## Work instructions
An exact copy, beginning at the line containing "Totals | ss: 338,160.00 -> 338,380.00" and ending at the final line of the records that follow, is the answer; it has no pictures and no other text.

## Records for the task
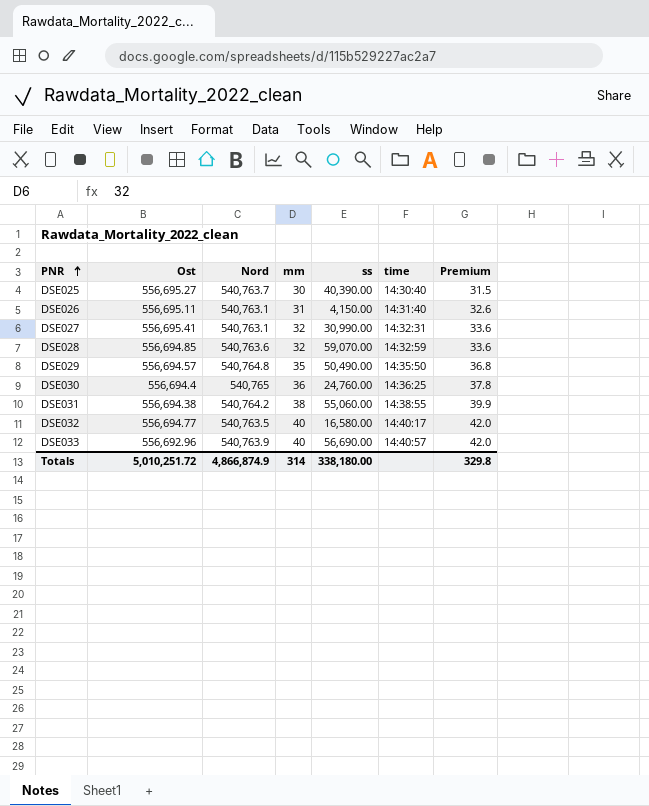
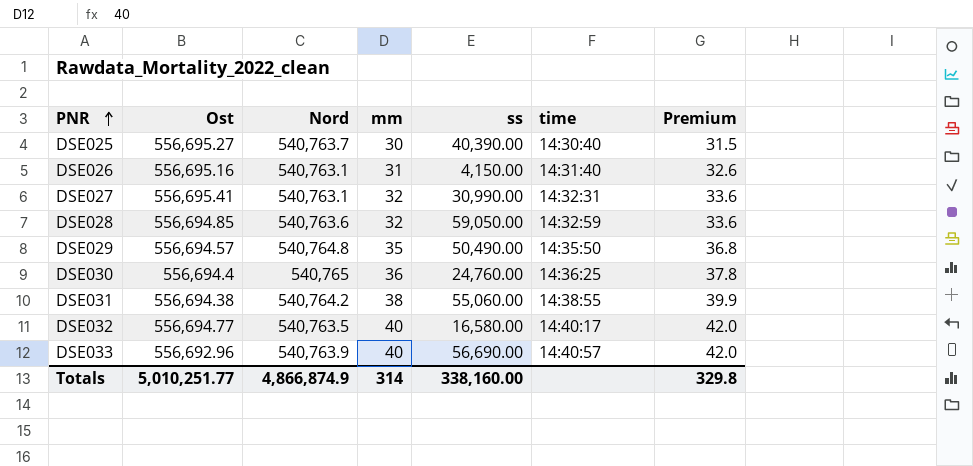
DSE026 | Ost: 556,695.11 -> 556,695.16
DSE028 | ss: 59,070.00 -> 59,050.00
Totals | Ost: 5,010,251.72 -> 5,010,251.77
Totals | ss: 338,180.00 -> 338,160.00

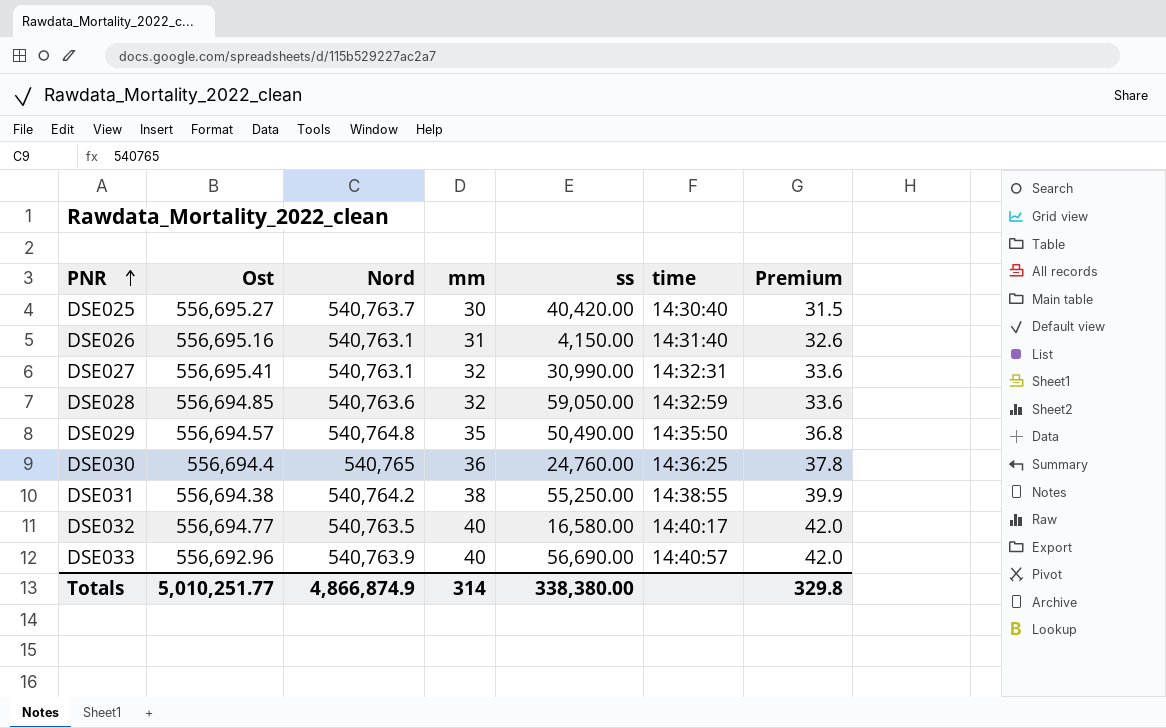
DSE025 | ss: 40,390.00 -> 40,420.00
DSE031 | ss: 55,060.00 -> 55,250.00
Totals | ss: 338,160.00 -> 338,380.00

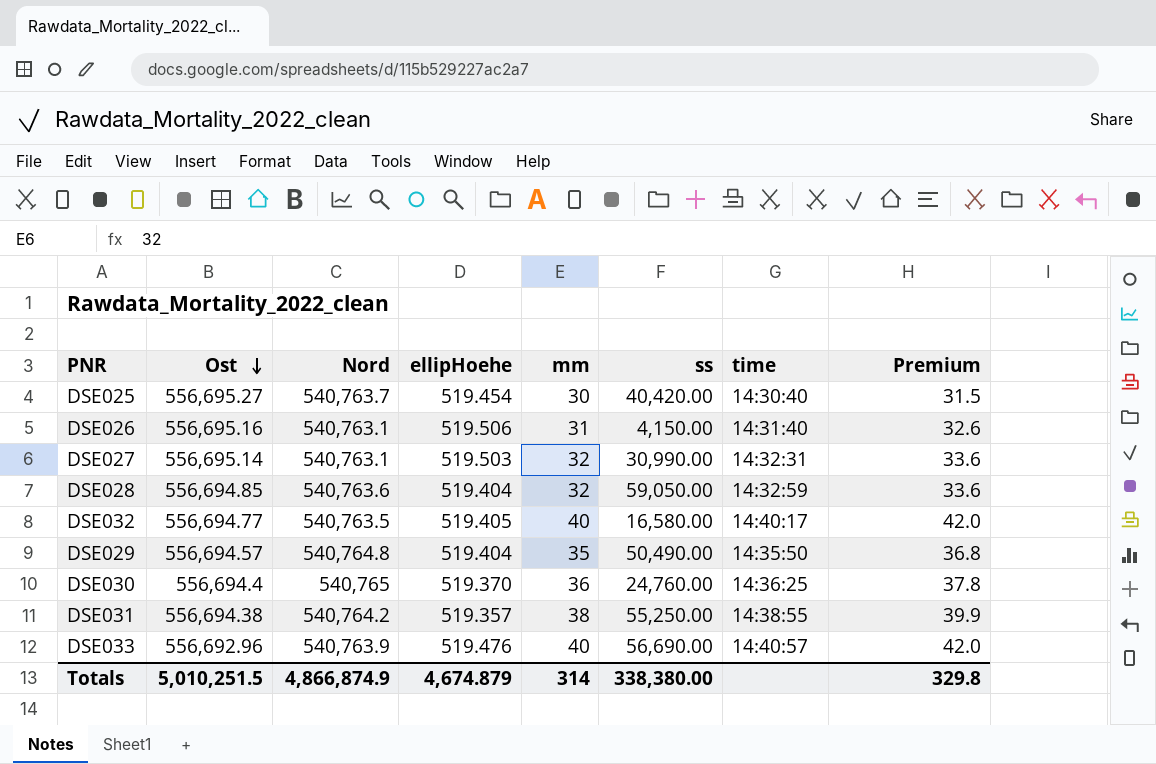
row order: PNR ascending -> Ost descending
column ellipHoehe | position: none -> 4
DSE027 | Ost: 556,695.41 -> 556,695.14
Totals | Ost: 5,010,251.77 -> 5,010,251.5

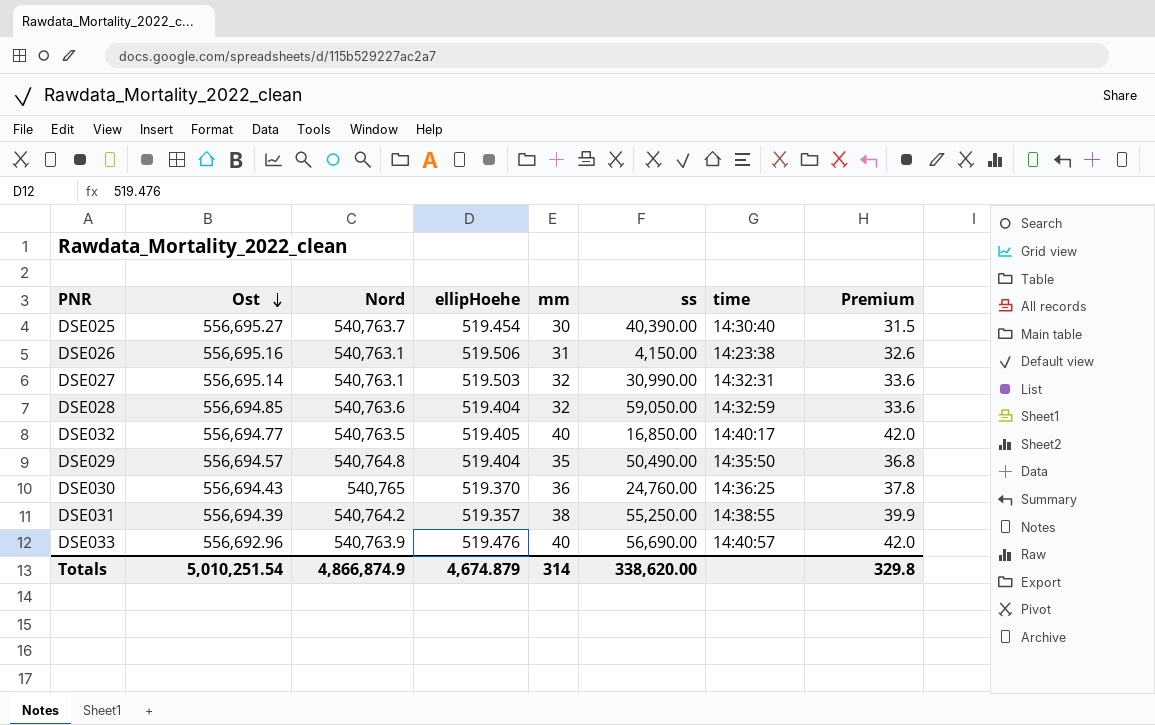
DSE025 | ss: 40,420.00 -> 40,390.00
DSE026 | time: 14:31:40 -> 14:23:38
DSE032 | ss: 16,580.00 -> 16,850.00
DSE030 | Ost: 556,694.4 -> 556,694.43
DSE031 | Ost: 556,694.38 -> 556,694.39
Totals | Ost: 5,010,251.5 -> 5,010,251.54
Totals | ss: 338,380.00 -> 338,620.00

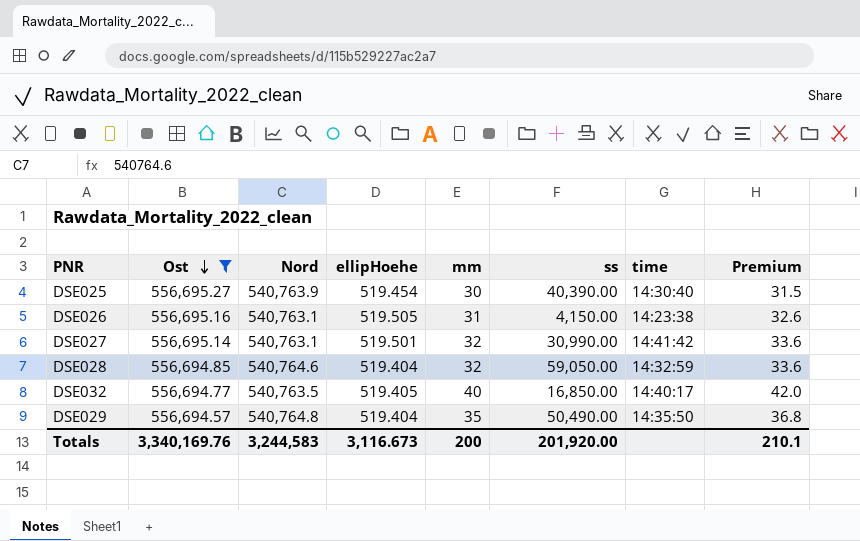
filter: none -> Ost >= 556,694.57
DSE025 | Nord: 540,763.7 -> 540,763.9
DSE026 | ellipHoehe: 519.506 -> 519.505
DSE027 | ellipHoehe: 519.503 -> 519.501
DSE027 | time: 14:32:31 -> 14:41:42
DSE028 | Nord: 540,763.6 -> 540,764.6
Totals | Ost: 5,010,251.54 -> 3,340,169.76
Totals | Nord: 4,866,874.9 -> 3,244,583
Totals | ellipHoehe: 4,674.879 -> 3,116.673
Totals | mm: 314 -> 200
Totals | ss: 338,620.00 -> 201,920.00
Totals | Premium: 329.8 -> 210.1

## Exercise answer
Totals | ss: 338,160.00 -> 338,380.00

row order: PNR ascending -> Ost descending
column ellipHoehe | position: none -> 4
DSE027 | Ost: 556,695.41 -> 556,695.14
Totals | Ost: 5,010,251.77 -> 5,010,251.5

DSE025 | ss: 40,420.00 -> 40,390.00
DSE026 | time: 14:31:40 -> 14:23:38
DSE032 | ss: 16,580.00 -> 16,850.00
DSE030 | Ost: 556,694.4 -> 556,694.43
DSE031 | Ost: 556,694.38 -> 556,694.39
Totals | Ost: 5,010,251.5 -> 5,010,251.54
Totals | ss: 338,380.00 -> 338,620.00

filter: none -> Ost >= 556,694.57
DSE025 | Nord: 540,763.7 -> 540,763.9
DSE026 | ellipHoehe: 519.506 -> 519.505
DSE027 | ellipHoehe: 519.503 -> 519.501
DSE027 | time: 14:32:31 -> 14:41:42
DSE028 | Nord: 540,763.6 -> 540,764.6
Totals | Ost: 5,010,251.54 -> 3,340,169.76
Totals | Nord: 4,866,874.9 -> 3,244,583
Totals | ellipHoehe: 4,674.879 -> 3,116.673
Totals | mm: 314 -> 200
Totals | ss: 338,620.00 -> 201,920.00
Totals | Premium: 329.8 -> 210.1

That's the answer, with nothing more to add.